But almost immediately, past and present employees criticized Starbucks for not living up to its promise of being trans-inclusive, pointing out a number of offenses inconsistent with the chain’s alleged commitment to allyship: software prone to deadnaming, managers willfully misgendering employees and an insurance policy that didn’t cover transition-related surgeries. In other words, its claims to be trans-inclusive appeared to be mostly superficial.
When it comes to where people spend their money, morality matters. According to the marketing research firm Gitnux, 86% of consumers say that authenticity is a key factor when deciding what brands they’ll support, while misleading content will cause more than half of consumers to never buy from a brand again.
Not every company has to have a purpose-driven mission, and that’s okay. But if you do claim to stand for something, you’d be wise to back it up with genuine action — after all, the gap between what you claim to do and what you actually do is where trust goes to die. Here’s how to be honest about your ethics without overselling.
Start from the inside
Before you launch a single social media campaign or issue a press release about your company’s values, stop and take a beat. First, you have to look inward.
The reason the Starbucks campaign failed is that the internal reality contradicted the external messaging, and its employees noticed. If your workforce doesn’t believe your stated purpose, your customers won’t either.
Authentic purpose isn’t actually in bold claims and glossy marketing materials. It’s in the day-to-day — generous benefits packages, equitable hiring practices, fair pay. The outdoor apparel retailer Patagonia, for example, not only backs up its environmentalist claims by donating one percent of all sales to preservation efforts, but it’s also a great place to work. It may be best known for its policy of letting employees go surfing on days when the waves are too good to ignore, but in practice, that may be less important than its on-site childcare centers.
“Culture matters,” says Dean Carter, the company’s head of HR, adding that doing the right thing means not just doing it when times are good, but also in the downswings. “That’s the test of true culture: when decisions you make are consistent.”
The best way to stay consistent is to clarify your values and repeat them often. If you claim to value diversity, that commitment should be reflected across all aspects of the organization, from your hiring panels to your promotion rates.
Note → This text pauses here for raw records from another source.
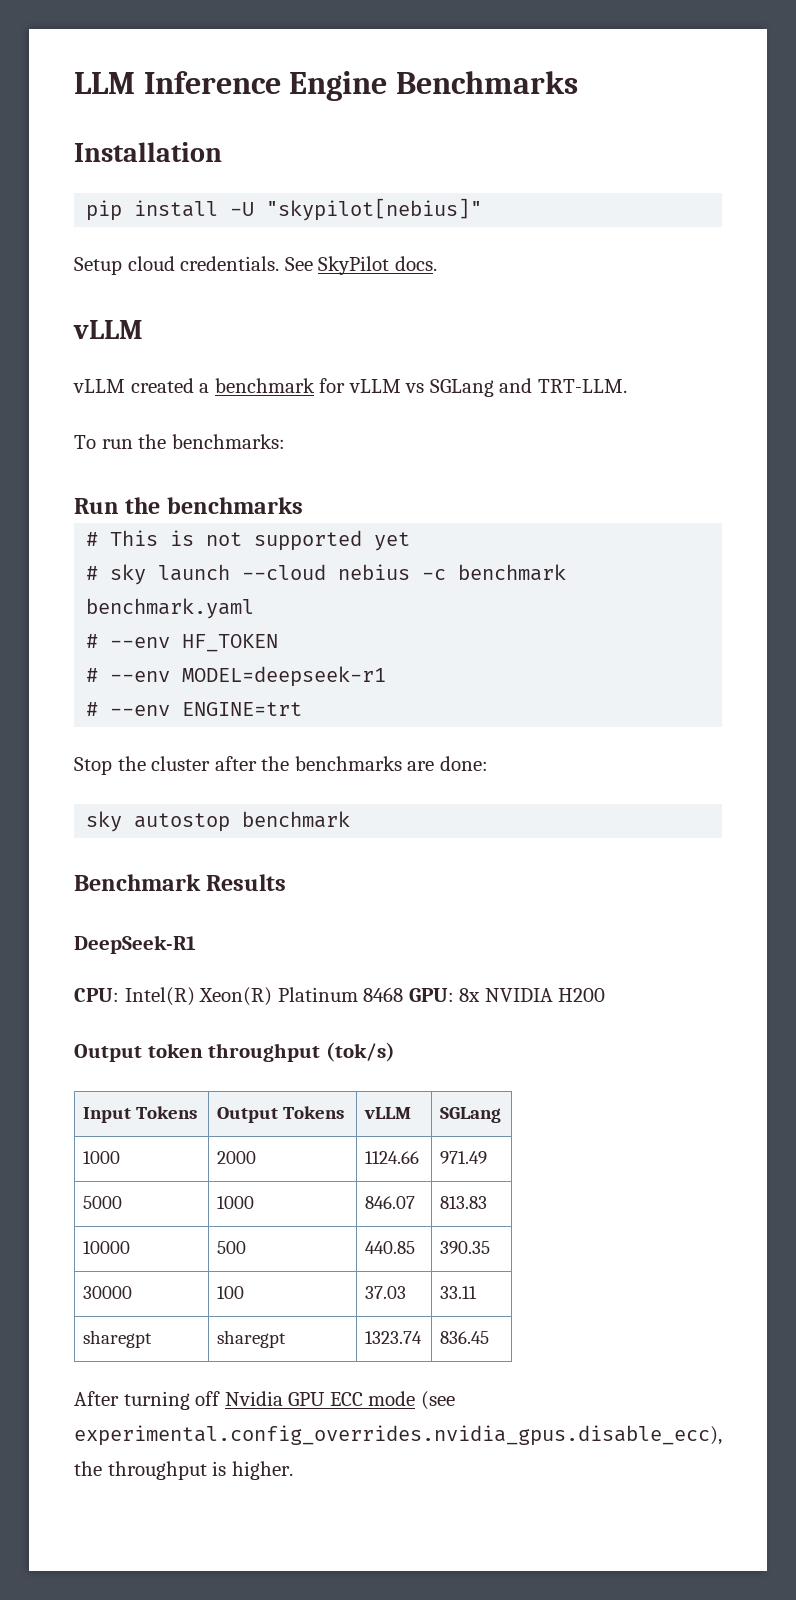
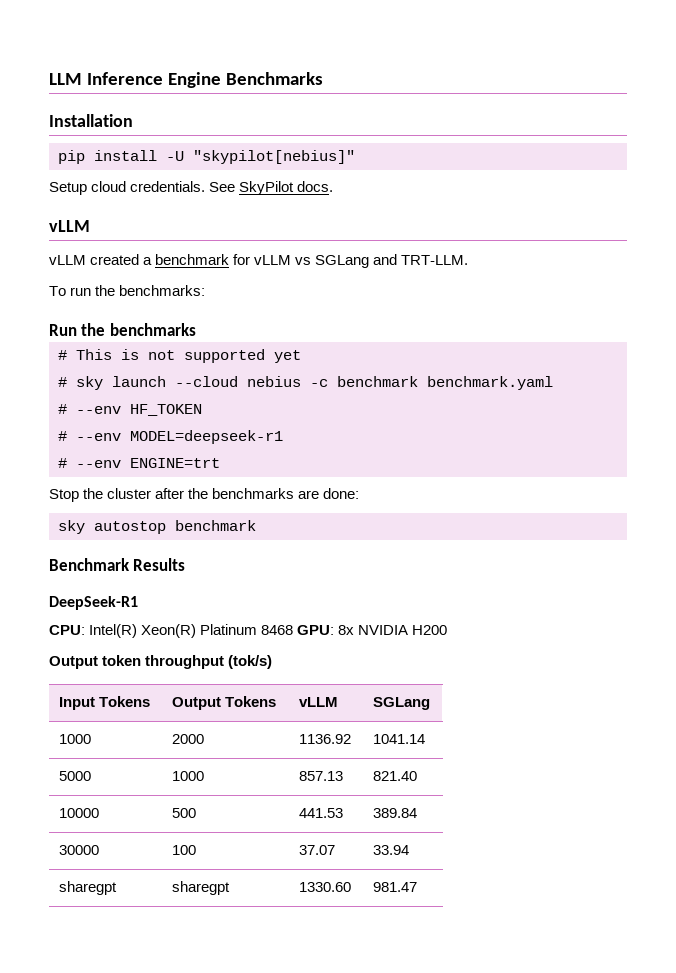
- 1000 | 2000 | 1124.66 | 971.49
+ 1000 | 2000 | 1136.92 | 1041.14
- 5000 | 1000 | 846.07 | 813.83
+ 5000 | 1000 | 857.13 | 821.40
- 10000 | 500 | 440.85 | 390.35
+ 10000 | 500 | 441.53 | 389.84
- 30000 | 100 | 37.03 | 33.11
+ 30000 | 100 | 37.07 | 33.94
- sharegpt | sharegpt | 1323.74 | 836.45
- After turning off Nvidia GPU ECC mode (see experimental.config_overrides.nvidia_gpus.disable_ecc), the throughput is higher.
+ sharegpt | sharegpt | 1330.60 | 981.47

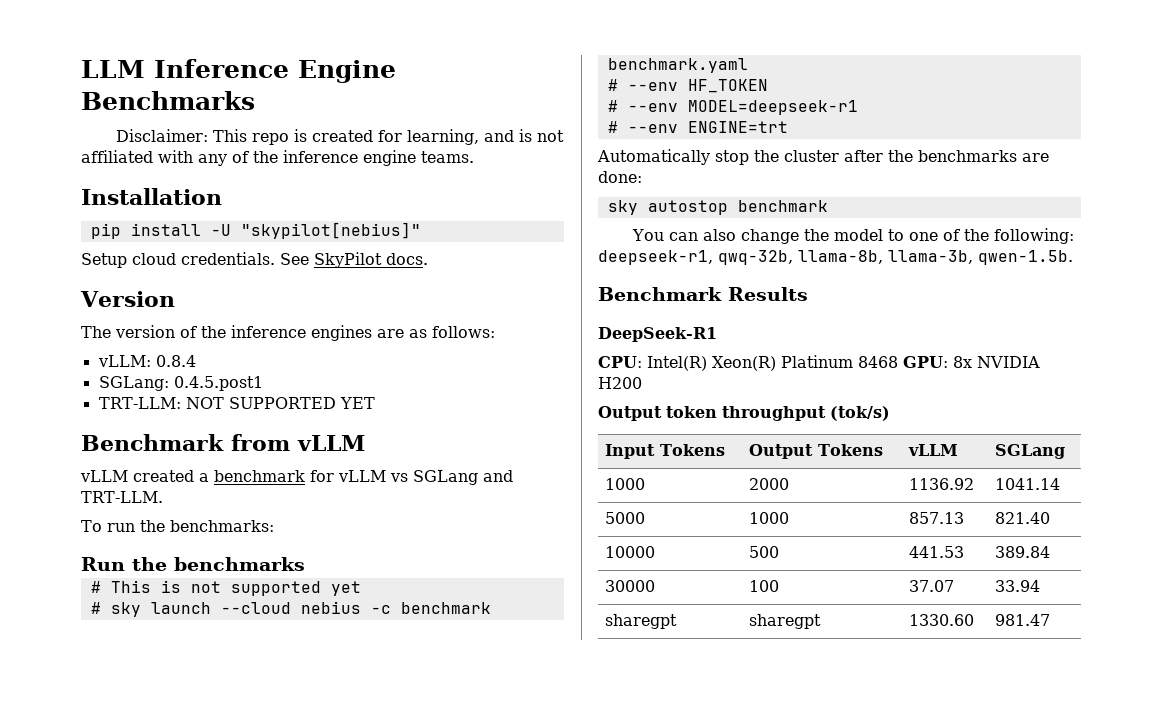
+ Disclaimer: This repo is created for learning, and is not affiliated with any of the inference engine teams.
  See SkyPilot docs.
- vLLM
+ Version
+ The version of the inference engines are as follows:
+ vLLM: 0.8.4
+ SGLang: 0.4.5.post1
+ TRT-LLM: NOT SUPPORTED YET
+ Benchmark from vLLM
- Stop the cluster after the benchmarks are done:
+ Automatically stop the cluster after the benchmarks are done:
+ You can also change the model to one of the following: deepseek-r1, qwq-32b, llama-8b, llama-3b, qwen-1.5b.

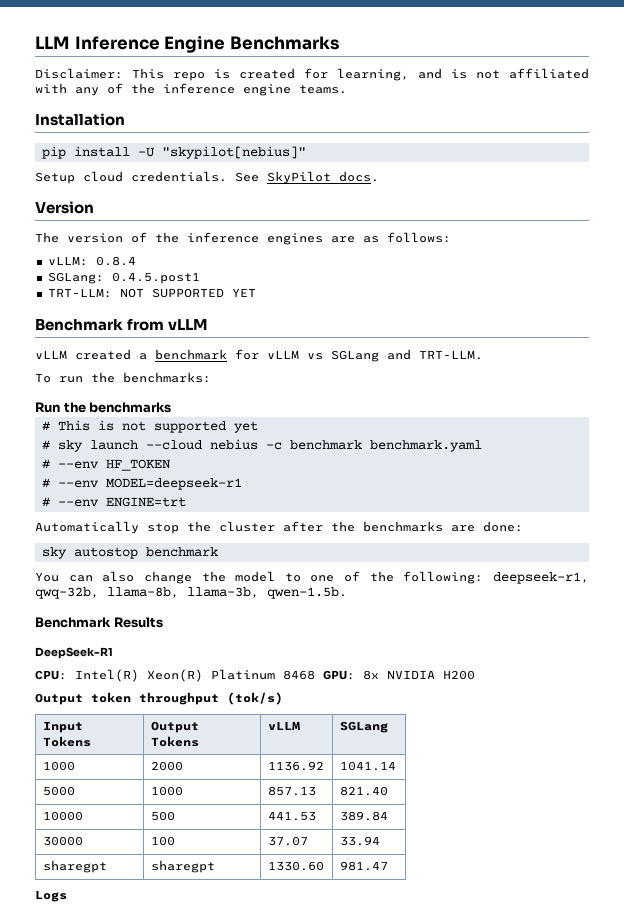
+ Logs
If you’re emphasizing sustainability, it should be reflected in your vendors and supply chains.
Be honest about your journey
No company is perfect, and no founder is, either. When I first started Jotform, I had a pretty good handle on being a programmer, but zero experience as a leader. It took time to figure out what I wanted my company’s values to be and how I wanted our culture to look.
Moreover, times change. When the humanitarian agency Doctors Without Borders was founded in 1971, it had few ethical qualms about publishing pictures that we now recognize as dehumanizing. That all changed in 2020, when the organization took ownership of its past wrongs, recognizing where it had previously failed and committing to change going forward. It laid out exactly how it would do better, and urged its supporters to hold it accountable.
This kind of transparency — admitting mistakes and showing how you plan to move forward — builds far more trust than pretending you had it figured out from day one. When you communicate about your values, be transparent about where you actually are versus where you hope to be. Share both progress and setbacks. When a company publishes results that include areas where they fell short of goals, it signals genuine commitment rather than performance.
Equally important is knowing when to stay silent. Not every trend or news moment requires you to weigh in, and putting out empty statements on issues where you have no actual expertise or substance is the very definition of purpose-washing.
Purpose in business doesn’t have to be big and flashy. Before you commit to a big ad spend trumpeting your good works, take a breath. Identify your core values, like treating your employees well and being transparent in your operations, and get those in line first. Build trust by being the sort of organization that makes good on its promises, is honest about its missteps and has real, tangible plans to improve in the future.
Key Takeaways
- Not every company has to have a purpose-driven mission, and that’s okay. But if you do claim to stand for something, you’d be wise to back it up with genuine action.
- Be honest and transparent about your journey, and take ownership of past wrongs.
Consumers have been growing more skeptical in recent years, and the truth is, it’s with good reason.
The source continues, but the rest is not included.